The reply should contain all the data below, repeated exactly, and none of the images.

◆ **Given data**

**********

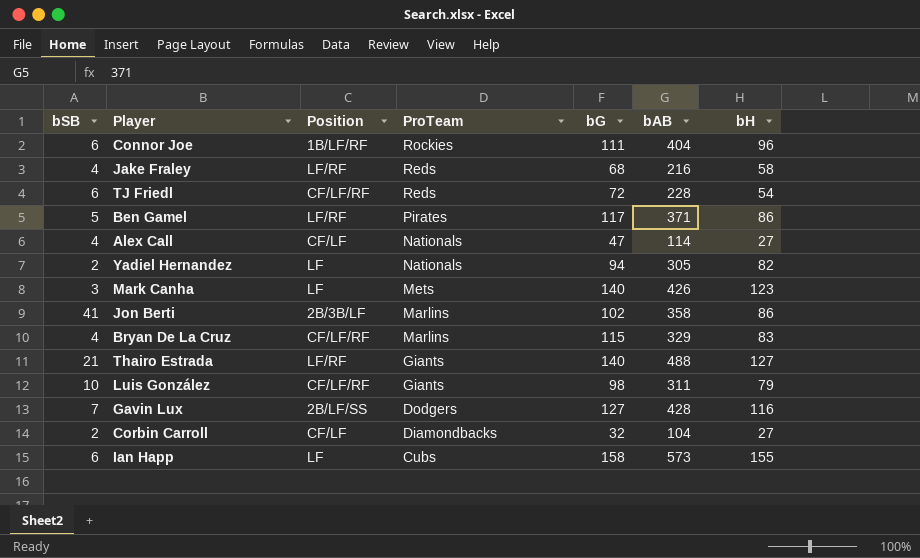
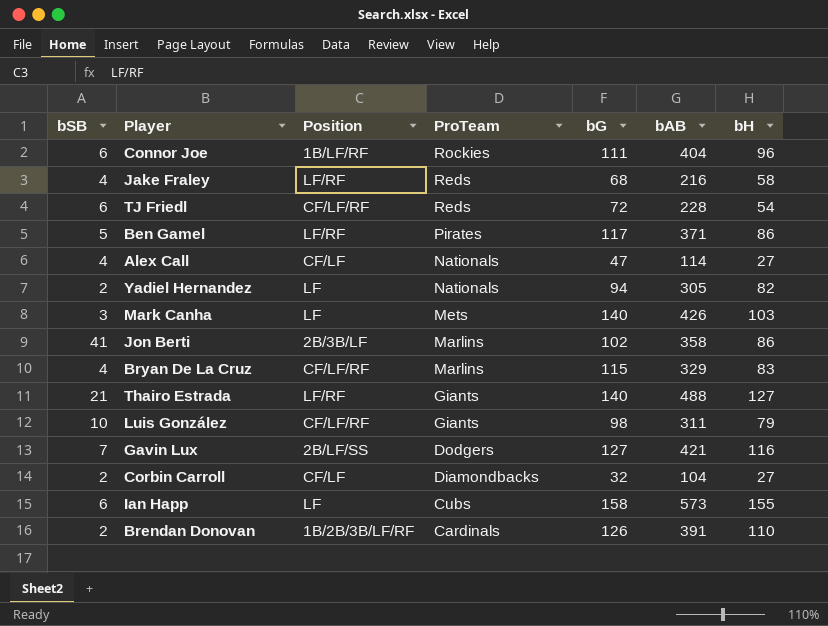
Mark Canha | bH: 123 -> 103
Gavin Lux | bAB: 428 -> 421
row Brendan Donovan: none -> 2 | 1B/2B/3B/LF/RF | Cardinals | 126 | 391 | 110

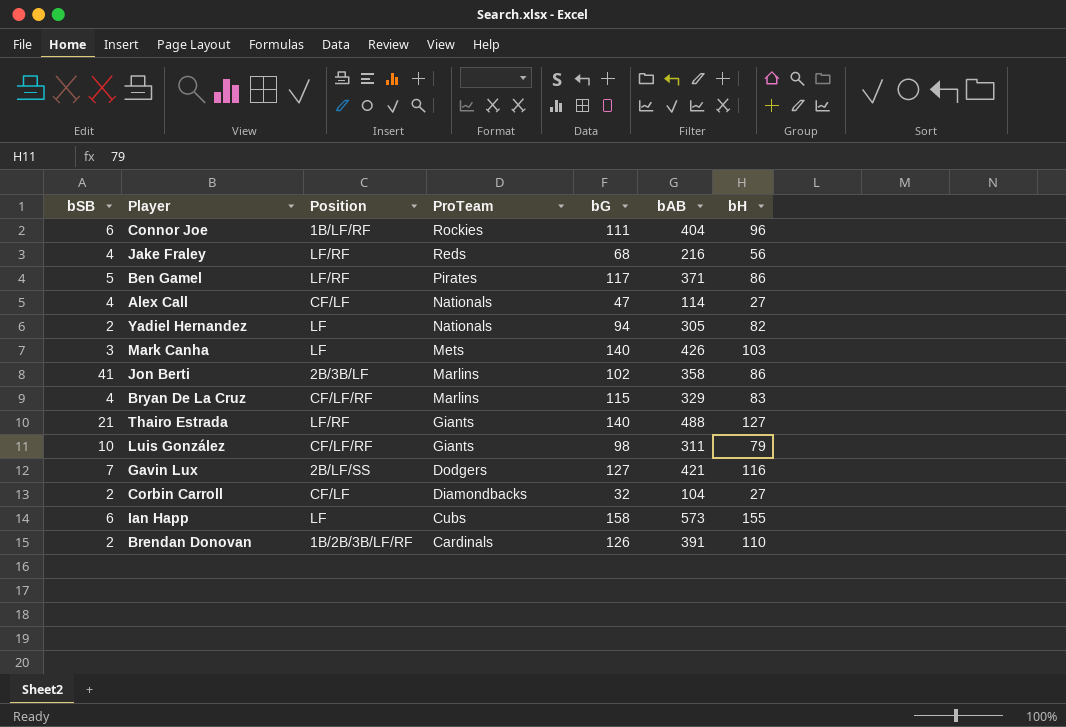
row TJ Friedl: 6 | CF/LF/RF | Reds | 72 | 228 | 54 -> none
Jake Fraley | bH: 58 -> 56

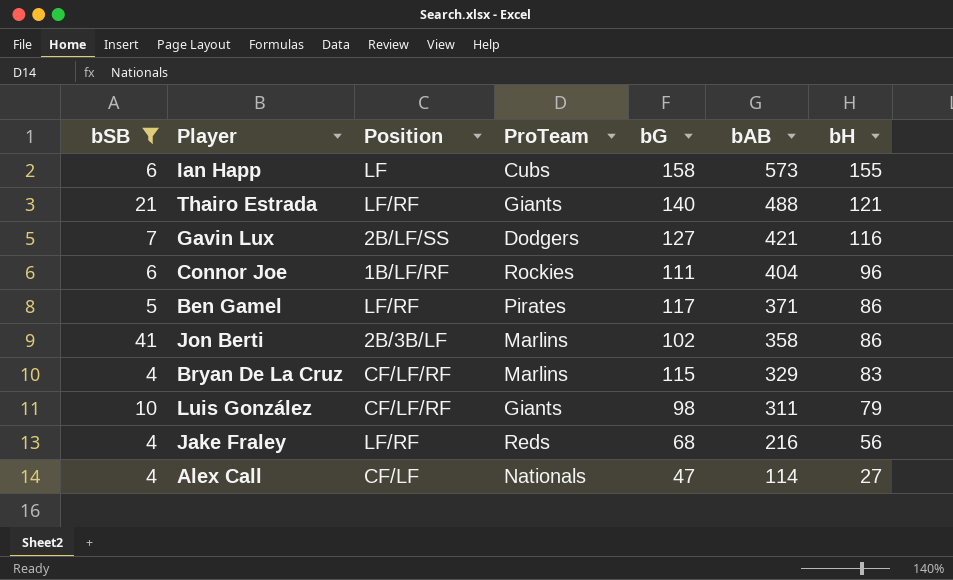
filter: none -> bSB >= 4
row order: ProTeam descending -> bAB descending
Thairo Estrada | bH: 127 -> 121

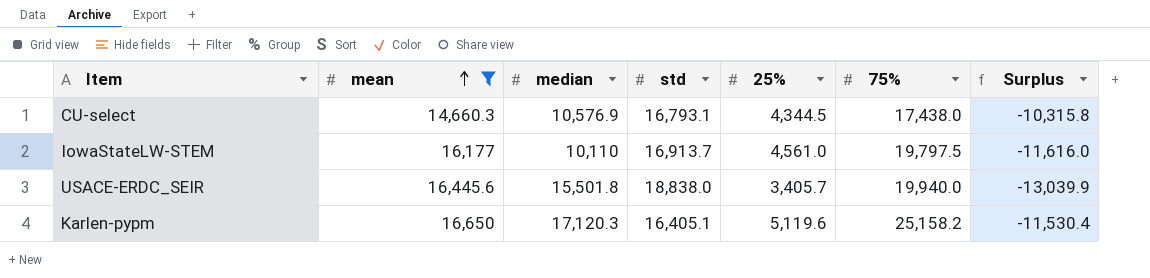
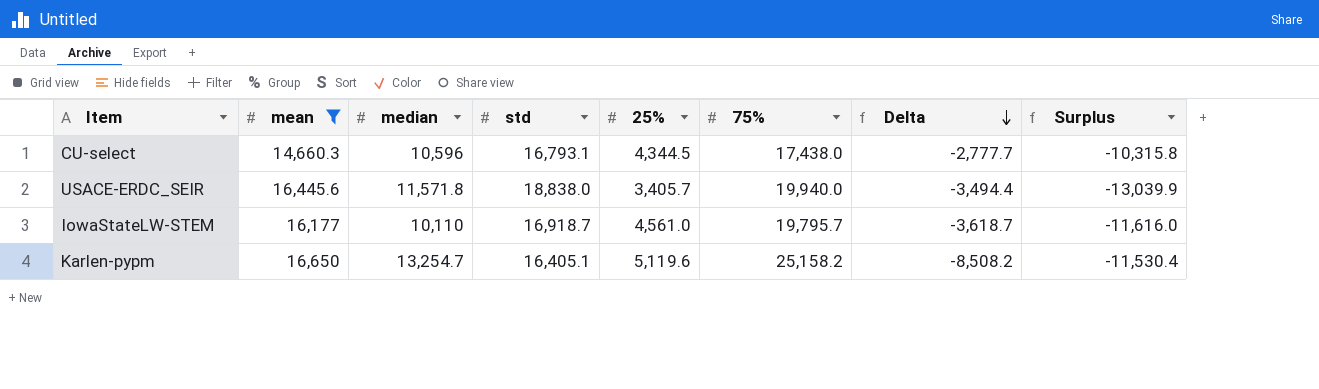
row order: mean ascending -> Delta descending
column Delta | formula: none -> [mean] - [75%]
CU-select | median: 10,576.9 -> 10,596
USACE-ERDC_SEIR | median: 15,501.8 -> 11,571.8
IowaStateLW-STEM | std: 16,913.7 -> 16,918.7
IowaStateLW-STEM | 75%: 19,797.5 -> 19,795.7
Karlen-pypm | median: 17,120.3 -> 13,254.7

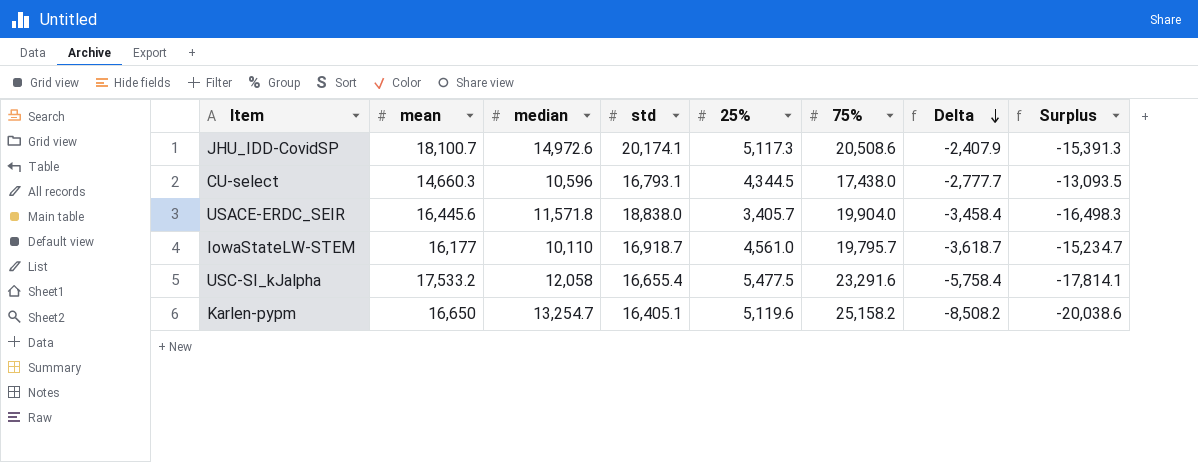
filter: mean <= 16,650 -> none
column Surplus | formula: [25%] - [mean] -> [25%] - [75%]
USACE-ERDC_SEIR | 75%: 19,940.0 -> 19,904.0
USACE-ERDC_SEIR | Delta: -3,494.4 -> -3,458.4

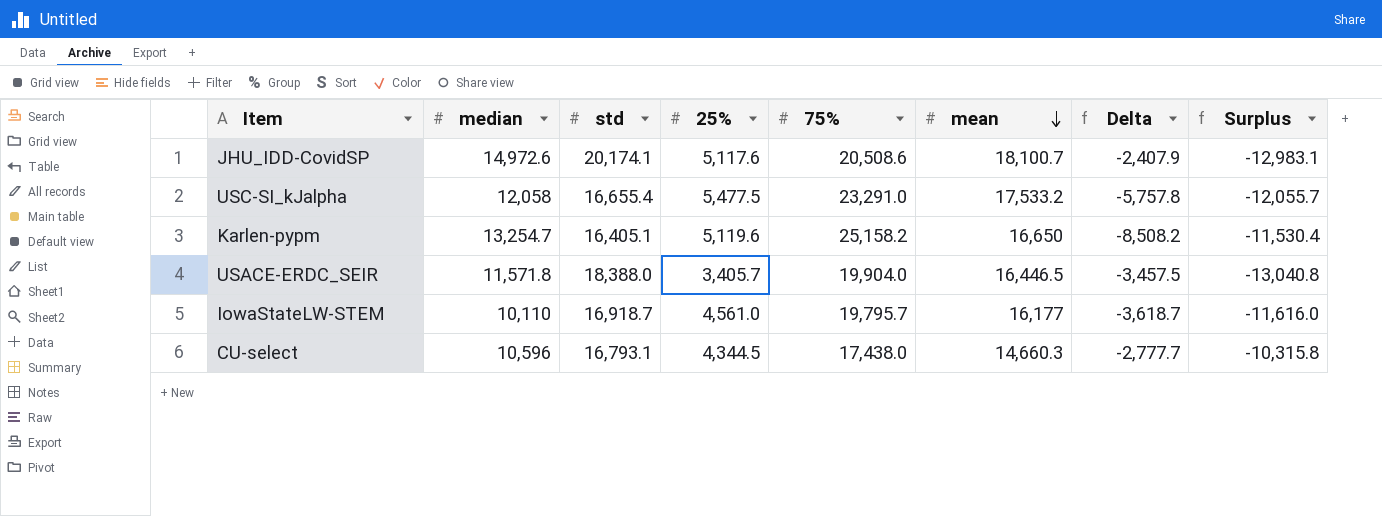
row order: Delta descending -> mean descending
column mean | position: 2 -> 6
column Surplus | formula: [25%] - [75%] -> [25%] - [mean]
JHU_IDD-CovidSP | 25%: 5,117.3 -> 5,117.6
USC-SI_kJalpha | 75%: 23,291.6 -> 23,291.0
USC-SI_kJalpha | Delta: -5,758.4 -> -5,757.8
USACE-ERDC_SEIR | std: 18,838.0 -> 18,388.0
USACE-ERDC_SEIR | mean: 16,445.6 -> 16,446.5
USACE-ERDC_SEIR | Delta: -3,458.4 -> -3,457.5

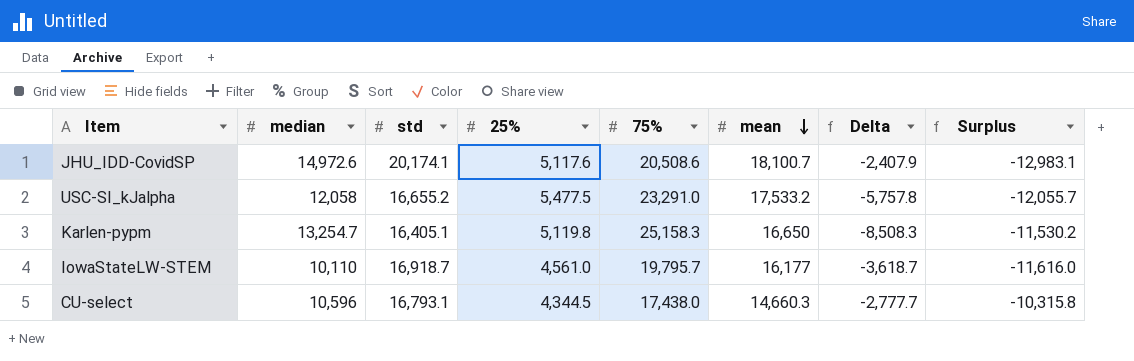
row USACE-ERDC_SEIR: 11,571.8 | 18,388.0 | 3,405.7 | 19,904.0 | 16,446.5 | -3,457.5 | -13,040.8 -> none
USC-SI_kJalpha | std: 16,655.4 -> 16,655.2
Karlen-pypm | 25%: 5,119.6 -> 5,119.8
Karlen-pypm | 75%: 25,158.2 -> 25,158.3
Karlen-pypm | Delta: -8,508.2 -> -8,508.3
Karlen-pypm | Surplus: -11,530.4 -> -11,530.2

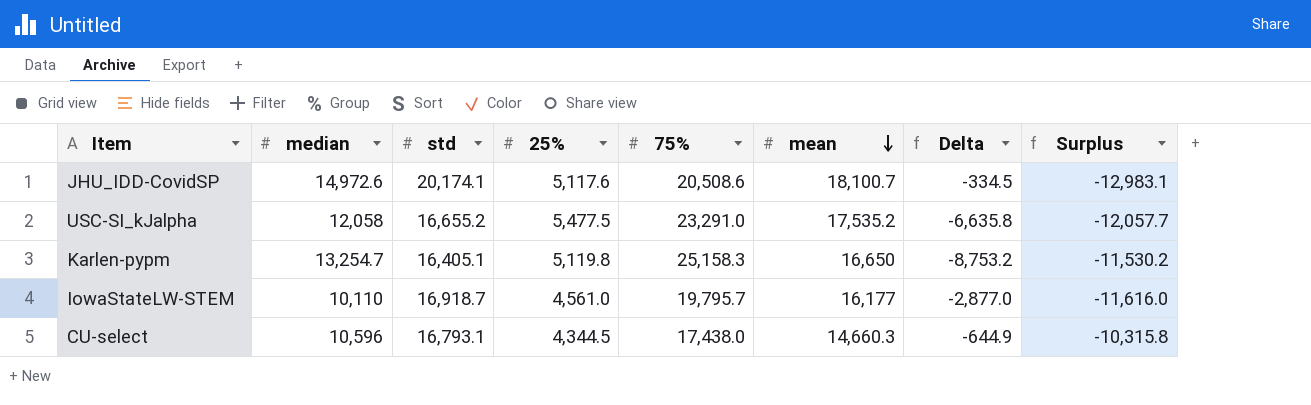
column Delta | formula: [mean] - [75%] -> [std] - [75%]
USC-SI_kJalpha | mean: 17,533.2 -> 17,535.2
USC-SI_kJalpha | Surplus: -12,055.7 -> -12,057.7

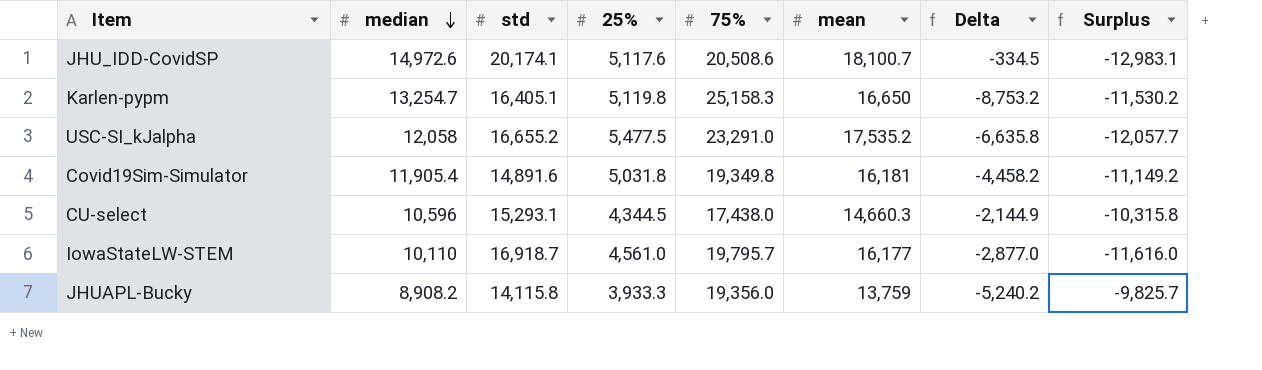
row order: mean descending -> median descending
row Covid19Sim-Simulator: none -> 11,905.4 | 14,891.6 | 5,031.8 | 19,349.8 | 16,181 | -4,458.2 | -11,149.2
CU-select | std: 16,793.1 -> 15,293.1
CU-select | Delta: -644.9 -> -2,144.9
row JHUAPL-Bucky: none -> 8,908.2 | 14,115.8 | 3,933.3 | 19,356.0 | 13,759 | -5,240.2 | -9,825.7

**********

◆ **Solution**
Mark Canha | bH: 123 -> 103
Gavin Lux | bAB: 428 -> 421
row Brendan Donovan: none -> 2 | 1B/2B/3B/LF/RF | Cardinals | 126 | 391 | 110

row TJ Friedl: 6 | CF/LF/RF | Reds | 72 | 228 | 54 -> none
Jake Fraley | bH: 58 -> 56

filter: none -> bSB >= 4
row order: ProTeam descending -> bAB descending
Thairo Estrada | bH: 127 -> 121

row order: mean ascending -> Delta descending
column Delta | formula: none -> [mean] - [75%]
CU-select | median: 10,576.9 -> 10,596
USACE-ERDC_SEIR | median: 15,501.8 -> 11,571.8
IowaStateLW-STEM | std: 16,913.7 -> 16,918.7
IowaStateLW-STEM | 75%: 19,797.5 -> 19,795.7
Karlen-pypm | median: 17,120.3 -> 13,254.7

filter: mean <= 16,650 -> none
column Surplus | formula: [25%] - [mean] -> [25%] - [75%]
USACE-ERDC_SEIR | 75%: 19,940.0 -> 19,904.0
USACE-ERDC_SEIR | Delta: -3,494.4 -> -3,458.4

row order: Delta descending -> mean descending
column mean | position: 2 -> 6
column Surplus | formula: [25%] - [75%] -> [25%] - [mean]
JHU_IDD-CovidSP | 25%: 5,117.3 -> 5,117.6
USC-SI_kJalpha | 75%: 23,291.6 -> 23,291.0
USC-SI_kJalpha | Delta: -5,758.4 -> -5,757.8
USACE-ERDC_SEIR | std: 18,838.0 -> 18,388.0
USACE-ERDC_SEIR | mean: 16,445.6 -> 16,446.5
USACE-ERDC_SEIR | Delta: -3,458.4 -> -3,457.5

row USACE-ERDC_SEIR: 11,571.8 | 18,388.0 | 3,405.7 | 19,904.0 | 16,446.5 | -3,457.5 | -13,040.8 -> none
USC-SI_kJalpha | std: 16,655.4 -> 16,655.2
Karlen-pypm | 25%: 5,119.6 -> 5,119.8
Karlen-pypm | 75%: 25,158.2 -> 25,158.3
Karlen-pypm | Delta: -8,508.2 -> -8,508.3
Karlen-pypm | Surplus: -11,530.4 -> -11,530.2

column Delta | formula: [mean] - [75%] -> [std] - [75%]
USC-SI_kJalpha | mean: 17,533.2 -> 17,535.2
USC-SI_kJalpha | Surplus: -12,055.7 -> -12,057.7

row order: mean descending -> median descending
row Covid19Sim-Simulator: none -> 11,905.4 | 14,891.6 | 5,031.8 | 19,349.8 | 16,181 | -4,458.2 | -11,149.2
CU-select | std: 16,793.1 -> 15,293.1
CU-select | Delta: -644.9 -> -2,144.9
row JHUAPL-Bucky: none -> 8,908.2 | 14,115.8 | 3,933.3 | 19,356.0 | 13,759 | -5,240.2 | -9,825.7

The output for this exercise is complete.